Intrigued? Have a read and find out how you can win the entire set up!

 

 

 

Here's what you need...

  • 1

    Apple iMac

    Macs are designed with the creative in mind. They allow you to transform the way you work with crisp visuals and 8GB of RAM so you can have several programmes open at the same time!

  • 2

    Apple Pencil

    For all the graphic designers out there, the Apple Pencil enhances the power of your Apple products with the help of your creative innovations.

  • 3

    Magic Mouse 2

    With all your sketches and equipment lying around, the last thing you want is any unnecessary cables! Precision is the focal point for the Magic Mouse by using a bluetooth connection.

  • 4

    EZVIZ S2 Lite Action Camera

    Create awesome video footage with our small but mighty waterproof action camera.

     

     

  • 5

    Sprocket printer 

    Print your inspiration on the go with this compact printer that fits in your pocket!

Meet Saba, Affiliate Marketing Executive for AO

I currently work in Affiliate Marketing at AO but this is definitely not something I thought I’d have ended up in after having studied something totally different at university. I was always back and forth between interior design and graphic design before ultimately deciding on graphic design and I’m glad that that’s what I chose!
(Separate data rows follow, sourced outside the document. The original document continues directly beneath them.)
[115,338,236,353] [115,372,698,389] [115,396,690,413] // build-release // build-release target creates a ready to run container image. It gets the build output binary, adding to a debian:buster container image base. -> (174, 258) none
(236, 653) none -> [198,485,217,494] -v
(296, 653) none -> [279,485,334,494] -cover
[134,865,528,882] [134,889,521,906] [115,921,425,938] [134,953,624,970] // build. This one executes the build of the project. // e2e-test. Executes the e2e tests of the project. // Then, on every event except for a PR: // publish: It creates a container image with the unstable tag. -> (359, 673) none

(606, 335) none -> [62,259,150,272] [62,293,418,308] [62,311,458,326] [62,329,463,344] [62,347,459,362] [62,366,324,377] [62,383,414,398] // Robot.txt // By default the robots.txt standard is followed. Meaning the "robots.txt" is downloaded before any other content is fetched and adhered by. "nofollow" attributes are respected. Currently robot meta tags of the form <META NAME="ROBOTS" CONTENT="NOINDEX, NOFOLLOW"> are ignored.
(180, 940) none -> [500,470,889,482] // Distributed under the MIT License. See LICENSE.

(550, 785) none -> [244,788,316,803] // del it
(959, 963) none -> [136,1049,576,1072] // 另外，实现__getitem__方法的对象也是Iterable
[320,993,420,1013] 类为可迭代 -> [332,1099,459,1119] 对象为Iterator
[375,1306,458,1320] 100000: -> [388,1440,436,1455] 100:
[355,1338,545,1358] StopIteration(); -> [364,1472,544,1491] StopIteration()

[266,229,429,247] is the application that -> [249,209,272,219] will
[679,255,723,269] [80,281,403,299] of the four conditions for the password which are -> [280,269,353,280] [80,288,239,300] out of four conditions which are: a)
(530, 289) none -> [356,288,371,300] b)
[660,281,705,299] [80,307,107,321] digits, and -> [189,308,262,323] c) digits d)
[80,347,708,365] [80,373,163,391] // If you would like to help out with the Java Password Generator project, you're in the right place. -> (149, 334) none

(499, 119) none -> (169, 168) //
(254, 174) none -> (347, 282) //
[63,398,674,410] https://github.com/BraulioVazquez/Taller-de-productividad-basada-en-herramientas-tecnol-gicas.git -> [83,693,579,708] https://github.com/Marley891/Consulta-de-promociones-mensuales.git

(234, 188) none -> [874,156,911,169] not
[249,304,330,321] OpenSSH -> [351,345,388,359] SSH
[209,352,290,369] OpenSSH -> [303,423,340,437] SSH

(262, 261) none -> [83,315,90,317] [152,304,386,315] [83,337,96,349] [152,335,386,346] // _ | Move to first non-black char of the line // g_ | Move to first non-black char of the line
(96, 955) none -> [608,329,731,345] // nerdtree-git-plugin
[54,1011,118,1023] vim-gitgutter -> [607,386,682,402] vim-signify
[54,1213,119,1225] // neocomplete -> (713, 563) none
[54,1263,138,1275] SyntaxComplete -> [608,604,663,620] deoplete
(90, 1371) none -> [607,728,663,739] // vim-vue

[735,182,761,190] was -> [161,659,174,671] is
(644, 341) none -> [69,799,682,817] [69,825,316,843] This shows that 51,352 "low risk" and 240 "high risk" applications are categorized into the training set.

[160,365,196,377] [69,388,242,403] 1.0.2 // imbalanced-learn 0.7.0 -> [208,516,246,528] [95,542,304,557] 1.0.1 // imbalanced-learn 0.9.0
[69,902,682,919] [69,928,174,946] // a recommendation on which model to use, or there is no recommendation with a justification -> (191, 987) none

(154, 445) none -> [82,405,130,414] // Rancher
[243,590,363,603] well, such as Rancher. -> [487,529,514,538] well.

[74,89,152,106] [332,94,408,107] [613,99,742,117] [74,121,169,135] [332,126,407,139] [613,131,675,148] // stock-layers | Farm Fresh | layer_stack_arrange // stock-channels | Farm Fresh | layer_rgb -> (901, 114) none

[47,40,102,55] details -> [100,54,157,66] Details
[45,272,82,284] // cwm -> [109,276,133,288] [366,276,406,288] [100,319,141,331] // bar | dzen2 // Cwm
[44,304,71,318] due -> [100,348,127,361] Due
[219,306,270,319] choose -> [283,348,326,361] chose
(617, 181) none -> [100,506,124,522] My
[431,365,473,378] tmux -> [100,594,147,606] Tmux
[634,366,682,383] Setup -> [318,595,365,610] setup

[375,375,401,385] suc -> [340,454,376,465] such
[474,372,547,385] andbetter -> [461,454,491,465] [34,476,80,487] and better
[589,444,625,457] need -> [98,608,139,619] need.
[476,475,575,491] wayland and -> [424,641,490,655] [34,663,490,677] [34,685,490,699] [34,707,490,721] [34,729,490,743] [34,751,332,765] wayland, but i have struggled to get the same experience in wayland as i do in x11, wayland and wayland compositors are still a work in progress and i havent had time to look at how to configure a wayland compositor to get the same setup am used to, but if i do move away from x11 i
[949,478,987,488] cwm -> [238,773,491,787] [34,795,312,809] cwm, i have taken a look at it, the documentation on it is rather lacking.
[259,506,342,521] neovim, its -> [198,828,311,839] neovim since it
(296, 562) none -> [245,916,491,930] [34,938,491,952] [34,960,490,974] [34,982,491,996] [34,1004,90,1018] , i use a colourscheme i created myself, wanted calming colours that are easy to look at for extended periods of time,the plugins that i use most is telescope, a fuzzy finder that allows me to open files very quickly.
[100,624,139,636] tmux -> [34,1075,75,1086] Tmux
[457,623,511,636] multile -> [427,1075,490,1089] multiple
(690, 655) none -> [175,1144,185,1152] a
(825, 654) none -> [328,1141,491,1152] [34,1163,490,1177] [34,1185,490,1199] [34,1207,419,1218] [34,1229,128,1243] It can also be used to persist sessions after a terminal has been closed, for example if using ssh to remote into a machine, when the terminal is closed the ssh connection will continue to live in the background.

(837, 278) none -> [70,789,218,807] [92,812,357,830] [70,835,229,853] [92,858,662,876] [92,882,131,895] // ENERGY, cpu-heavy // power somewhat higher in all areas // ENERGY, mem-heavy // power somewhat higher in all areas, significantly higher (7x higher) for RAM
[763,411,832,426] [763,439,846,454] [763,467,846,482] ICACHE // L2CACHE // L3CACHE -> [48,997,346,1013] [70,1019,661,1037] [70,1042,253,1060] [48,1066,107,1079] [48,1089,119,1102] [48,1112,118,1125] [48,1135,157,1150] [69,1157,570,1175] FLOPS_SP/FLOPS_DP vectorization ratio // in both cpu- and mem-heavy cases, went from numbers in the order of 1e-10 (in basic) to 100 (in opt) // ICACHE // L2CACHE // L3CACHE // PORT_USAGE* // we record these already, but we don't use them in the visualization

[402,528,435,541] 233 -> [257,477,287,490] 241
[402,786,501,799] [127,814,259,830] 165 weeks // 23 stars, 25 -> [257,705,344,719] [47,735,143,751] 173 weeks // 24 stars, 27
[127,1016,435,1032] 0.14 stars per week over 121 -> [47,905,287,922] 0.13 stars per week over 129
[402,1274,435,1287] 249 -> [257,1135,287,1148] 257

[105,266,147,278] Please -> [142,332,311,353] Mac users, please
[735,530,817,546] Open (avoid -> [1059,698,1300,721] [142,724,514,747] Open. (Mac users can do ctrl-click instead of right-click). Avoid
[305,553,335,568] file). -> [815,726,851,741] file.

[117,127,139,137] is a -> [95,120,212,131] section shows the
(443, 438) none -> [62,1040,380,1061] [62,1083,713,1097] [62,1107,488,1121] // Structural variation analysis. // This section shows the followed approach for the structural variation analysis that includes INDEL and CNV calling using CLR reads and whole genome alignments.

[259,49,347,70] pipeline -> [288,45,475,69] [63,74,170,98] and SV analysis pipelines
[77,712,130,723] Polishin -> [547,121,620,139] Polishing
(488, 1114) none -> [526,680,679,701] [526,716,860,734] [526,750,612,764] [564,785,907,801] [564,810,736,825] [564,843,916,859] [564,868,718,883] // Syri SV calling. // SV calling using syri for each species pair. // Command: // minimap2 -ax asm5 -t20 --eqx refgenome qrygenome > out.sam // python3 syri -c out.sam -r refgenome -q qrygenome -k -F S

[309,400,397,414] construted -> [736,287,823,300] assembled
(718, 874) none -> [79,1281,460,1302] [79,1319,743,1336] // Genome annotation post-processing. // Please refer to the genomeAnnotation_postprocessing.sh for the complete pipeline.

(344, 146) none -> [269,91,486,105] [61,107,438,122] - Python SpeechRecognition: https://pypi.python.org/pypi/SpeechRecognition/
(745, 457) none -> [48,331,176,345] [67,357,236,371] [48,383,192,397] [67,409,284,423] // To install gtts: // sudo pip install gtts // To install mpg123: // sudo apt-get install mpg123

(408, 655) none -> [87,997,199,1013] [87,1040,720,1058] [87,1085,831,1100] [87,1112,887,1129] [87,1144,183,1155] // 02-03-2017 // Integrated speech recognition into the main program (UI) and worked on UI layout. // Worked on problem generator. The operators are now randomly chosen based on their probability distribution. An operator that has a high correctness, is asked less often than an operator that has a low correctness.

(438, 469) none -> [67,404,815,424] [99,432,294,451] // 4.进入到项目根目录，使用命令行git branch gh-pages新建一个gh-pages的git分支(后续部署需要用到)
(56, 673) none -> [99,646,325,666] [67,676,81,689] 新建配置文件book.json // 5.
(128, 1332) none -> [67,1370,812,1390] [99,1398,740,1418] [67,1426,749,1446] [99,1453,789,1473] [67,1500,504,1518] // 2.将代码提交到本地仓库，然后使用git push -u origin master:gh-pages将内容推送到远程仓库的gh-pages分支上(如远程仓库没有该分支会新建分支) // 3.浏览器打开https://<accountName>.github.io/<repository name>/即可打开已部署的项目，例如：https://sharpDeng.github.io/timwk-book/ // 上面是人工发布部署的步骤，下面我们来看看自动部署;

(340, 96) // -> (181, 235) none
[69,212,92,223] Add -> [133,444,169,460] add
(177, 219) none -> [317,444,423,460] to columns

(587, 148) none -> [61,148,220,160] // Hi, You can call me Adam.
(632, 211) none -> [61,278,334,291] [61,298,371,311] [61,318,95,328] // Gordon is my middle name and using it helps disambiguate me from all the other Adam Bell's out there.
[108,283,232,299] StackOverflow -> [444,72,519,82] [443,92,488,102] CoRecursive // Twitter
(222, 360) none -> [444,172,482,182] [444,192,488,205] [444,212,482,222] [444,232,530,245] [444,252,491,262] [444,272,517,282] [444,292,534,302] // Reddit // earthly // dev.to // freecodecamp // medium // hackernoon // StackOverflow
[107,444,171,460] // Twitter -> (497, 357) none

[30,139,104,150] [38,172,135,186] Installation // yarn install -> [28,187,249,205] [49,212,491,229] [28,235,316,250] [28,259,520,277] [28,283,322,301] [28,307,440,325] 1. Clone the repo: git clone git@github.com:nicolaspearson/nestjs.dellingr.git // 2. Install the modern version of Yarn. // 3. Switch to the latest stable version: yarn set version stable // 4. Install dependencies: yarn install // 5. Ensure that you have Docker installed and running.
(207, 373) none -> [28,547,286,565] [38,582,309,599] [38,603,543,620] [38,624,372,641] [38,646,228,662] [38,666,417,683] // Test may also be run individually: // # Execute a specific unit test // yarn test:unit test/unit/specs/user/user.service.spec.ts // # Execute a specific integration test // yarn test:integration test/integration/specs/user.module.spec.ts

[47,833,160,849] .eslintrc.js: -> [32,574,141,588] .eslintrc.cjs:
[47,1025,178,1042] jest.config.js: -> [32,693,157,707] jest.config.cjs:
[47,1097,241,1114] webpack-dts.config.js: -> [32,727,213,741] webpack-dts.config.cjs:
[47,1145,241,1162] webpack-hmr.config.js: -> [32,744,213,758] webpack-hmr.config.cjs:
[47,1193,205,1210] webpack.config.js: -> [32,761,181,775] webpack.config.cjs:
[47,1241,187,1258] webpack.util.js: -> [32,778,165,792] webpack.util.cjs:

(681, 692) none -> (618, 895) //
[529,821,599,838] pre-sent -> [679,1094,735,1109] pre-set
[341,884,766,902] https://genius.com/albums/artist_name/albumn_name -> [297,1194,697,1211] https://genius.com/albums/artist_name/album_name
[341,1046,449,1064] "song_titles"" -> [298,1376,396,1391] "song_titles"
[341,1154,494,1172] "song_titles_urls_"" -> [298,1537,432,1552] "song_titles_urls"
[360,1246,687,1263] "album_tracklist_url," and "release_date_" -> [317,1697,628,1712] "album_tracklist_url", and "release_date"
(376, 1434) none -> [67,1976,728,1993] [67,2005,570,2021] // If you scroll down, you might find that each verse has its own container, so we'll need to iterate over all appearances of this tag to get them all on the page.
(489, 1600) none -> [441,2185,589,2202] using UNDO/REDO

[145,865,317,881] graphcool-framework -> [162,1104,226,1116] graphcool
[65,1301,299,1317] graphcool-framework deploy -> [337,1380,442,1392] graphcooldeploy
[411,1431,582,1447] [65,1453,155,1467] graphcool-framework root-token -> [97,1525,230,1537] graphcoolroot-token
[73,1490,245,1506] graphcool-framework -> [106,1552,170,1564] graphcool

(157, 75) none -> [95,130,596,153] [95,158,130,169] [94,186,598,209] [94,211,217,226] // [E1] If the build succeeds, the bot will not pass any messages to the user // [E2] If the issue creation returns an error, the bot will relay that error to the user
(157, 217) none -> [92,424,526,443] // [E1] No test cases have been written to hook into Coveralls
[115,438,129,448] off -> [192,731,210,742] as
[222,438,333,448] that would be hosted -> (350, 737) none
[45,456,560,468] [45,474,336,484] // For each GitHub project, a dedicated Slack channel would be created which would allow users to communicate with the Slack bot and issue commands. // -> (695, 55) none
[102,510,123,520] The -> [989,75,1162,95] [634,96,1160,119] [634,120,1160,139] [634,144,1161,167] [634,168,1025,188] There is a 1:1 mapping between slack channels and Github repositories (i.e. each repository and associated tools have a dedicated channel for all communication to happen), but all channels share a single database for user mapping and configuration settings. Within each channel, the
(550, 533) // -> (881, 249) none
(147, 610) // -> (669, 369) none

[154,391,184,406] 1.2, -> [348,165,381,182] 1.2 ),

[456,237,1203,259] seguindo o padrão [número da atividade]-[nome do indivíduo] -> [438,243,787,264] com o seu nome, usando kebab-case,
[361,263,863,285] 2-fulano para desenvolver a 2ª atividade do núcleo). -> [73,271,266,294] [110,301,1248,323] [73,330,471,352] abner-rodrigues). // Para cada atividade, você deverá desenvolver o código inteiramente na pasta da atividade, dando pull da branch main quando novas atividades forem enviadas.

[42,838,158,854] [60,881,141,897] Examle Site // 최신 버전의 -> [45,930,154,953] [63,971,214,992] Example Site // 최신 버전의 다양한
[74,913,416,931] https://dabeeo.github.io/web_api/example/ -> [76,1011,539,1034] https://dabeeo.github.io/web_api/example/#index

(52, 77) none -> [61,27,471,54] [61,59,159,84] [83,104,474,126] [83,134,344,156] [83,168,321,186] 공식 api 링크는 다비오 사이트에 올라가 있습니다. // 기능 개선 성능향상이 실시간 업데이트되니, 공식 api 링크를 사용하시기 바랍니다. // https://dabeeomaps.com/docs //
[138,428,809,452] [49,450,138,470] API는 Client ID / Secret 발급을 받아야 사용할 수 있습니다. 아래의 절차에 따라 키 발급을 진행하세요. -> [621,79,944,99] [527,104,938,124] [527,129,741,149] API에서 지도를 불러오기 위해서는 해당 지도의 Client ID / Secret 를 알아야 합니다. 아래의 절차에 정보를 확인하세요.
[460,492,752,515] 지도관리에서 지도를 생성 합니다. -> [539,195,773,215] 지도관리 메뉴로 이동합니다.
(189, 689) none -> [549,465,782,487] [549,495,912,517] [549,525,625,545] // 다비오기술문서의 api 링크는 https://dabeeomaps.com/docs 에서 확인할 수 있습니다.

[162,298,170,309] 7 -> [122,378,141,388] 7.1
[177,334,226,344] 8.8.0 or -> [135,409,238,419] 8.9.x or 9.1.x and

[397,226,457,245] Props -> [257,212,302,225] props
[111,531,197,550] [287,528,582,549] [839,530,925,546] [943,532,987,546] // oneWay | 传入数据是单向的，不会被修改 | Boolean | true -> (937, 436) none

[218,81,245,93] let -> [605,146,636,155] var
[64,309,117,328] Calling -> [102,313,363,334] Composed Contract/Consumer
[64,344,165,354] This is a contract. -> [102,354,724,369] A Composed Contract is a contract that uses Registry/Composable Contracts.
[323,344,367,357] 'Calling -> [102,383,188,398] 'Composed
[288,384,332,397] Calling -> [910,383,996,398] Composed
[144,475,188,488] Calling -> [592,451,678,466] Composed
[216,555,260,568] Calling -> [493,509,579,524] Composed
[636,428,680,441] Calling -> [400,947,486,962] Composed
There are always crossovers between marketing and design and I have had the opportunity to use my design skills into practice into my role as a marketeer, whether it was creating banner ads, infographics or other marketing material.

I’ve always been an arty/creative person and graphic design gave me the ability to explore this further. I definitely enjoyed creating new logos and brand identities for companies the most, as well as designing packaging. I remember being so invested in a project that I’d stay up until 4am on some days because once I was in my creative element, I didn’t want to stop designing.

Nowadays, I prefer to design in my free time and I do some freelance on the side of my actual job for some extra cash. Recently, I’ve been trying my hand at UX design as this is something that is becoming increasingly popular so I feel like there is definitely an opportunity for me to go down this route in my career path someday.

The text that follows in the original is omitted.